How/Why We Suck At Statistics

We suck at statistics. Statisticians suck at statistics. It’s been 50 years since Tversky/Kahnemann’s paper on the belief in the law of small numbers. 50 years. Another failure of statistical intuition, to not realize just how long we’ve been living with knowledge of these results. But why do we suck at statistical intuition? Seems like a poor adaptation, to draw incorrect and incomplete conclusions about the world. It’s likely easier to ask what is different about statistical problems that lead our finely tuned minds into error, where before (or otherwise) they have strong functional bases. More generally, under what circumstances does our statistical intuition get better or worse? In our fake-news, post-truth world, it is tempting to say the answer is just trust vs misanthropy.

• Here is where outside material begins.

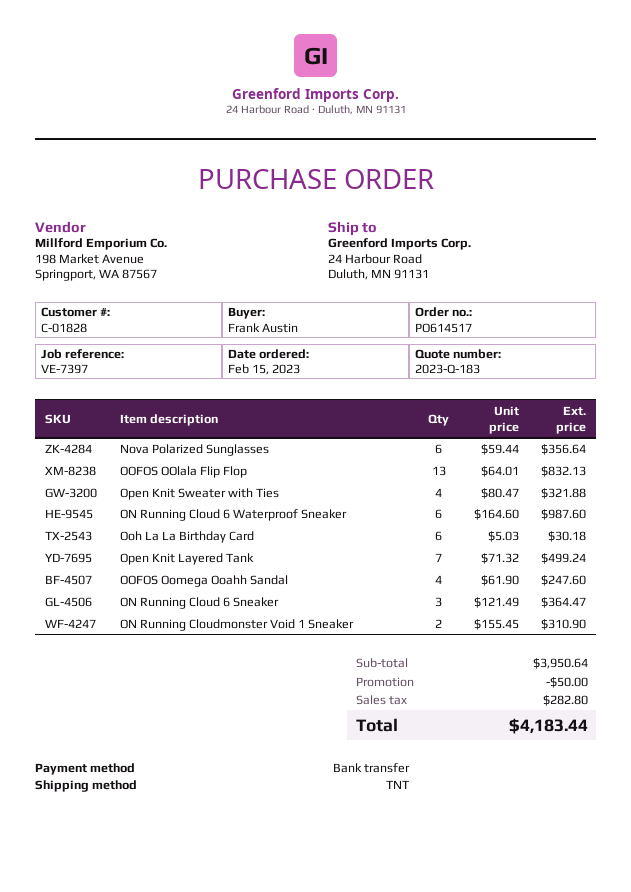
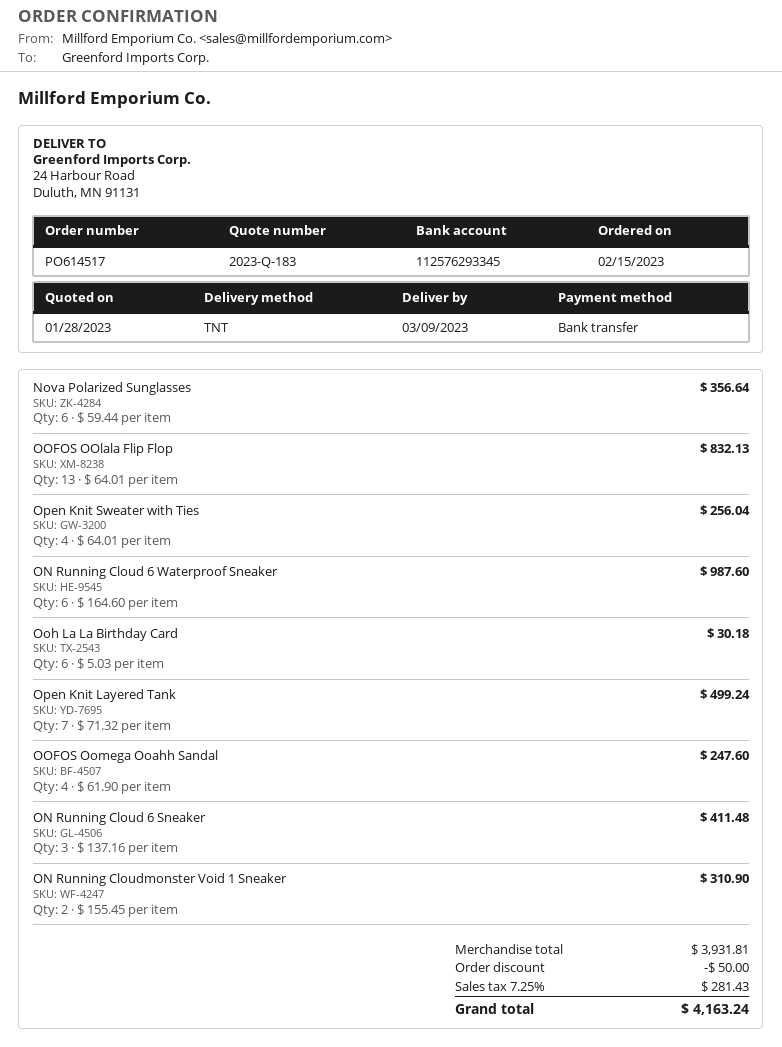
Open Knit Sweater with Ties: 4 x 80.47 = 321.88 -> 4 x 64.01 = 256.04
ON Running Cloud 6 Sneaker: 3 x 121.49 = 364.47 -> 3 x 137.16 = 411.48
subtotal: 3950.64 -> 3931.81
tax: 282.80 -> 281.43
total: 4183.44 -> 4163.24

Take the individual heuristics that together contribute to failure of statistical intuition. We can either assume they are adaptive (positive), or maladaptive. If the latter, then our position must be either that the environment has changed so drastically so as to turn an adaptive trait (since we’ve survived and evolved to get here) into a maladaptive one, or that it’s always been a flaw of the human brain on its journey to evolutionary perfection. Like a Chesterton Fence, it’s interesting that conservative scientific institutions, Europe for instance, seem more likely than American ones to err on the side of these ‘biases’ being adaptive in some way, and not flaws of irrationality for behavioral economists to identify and fix (or manipulate).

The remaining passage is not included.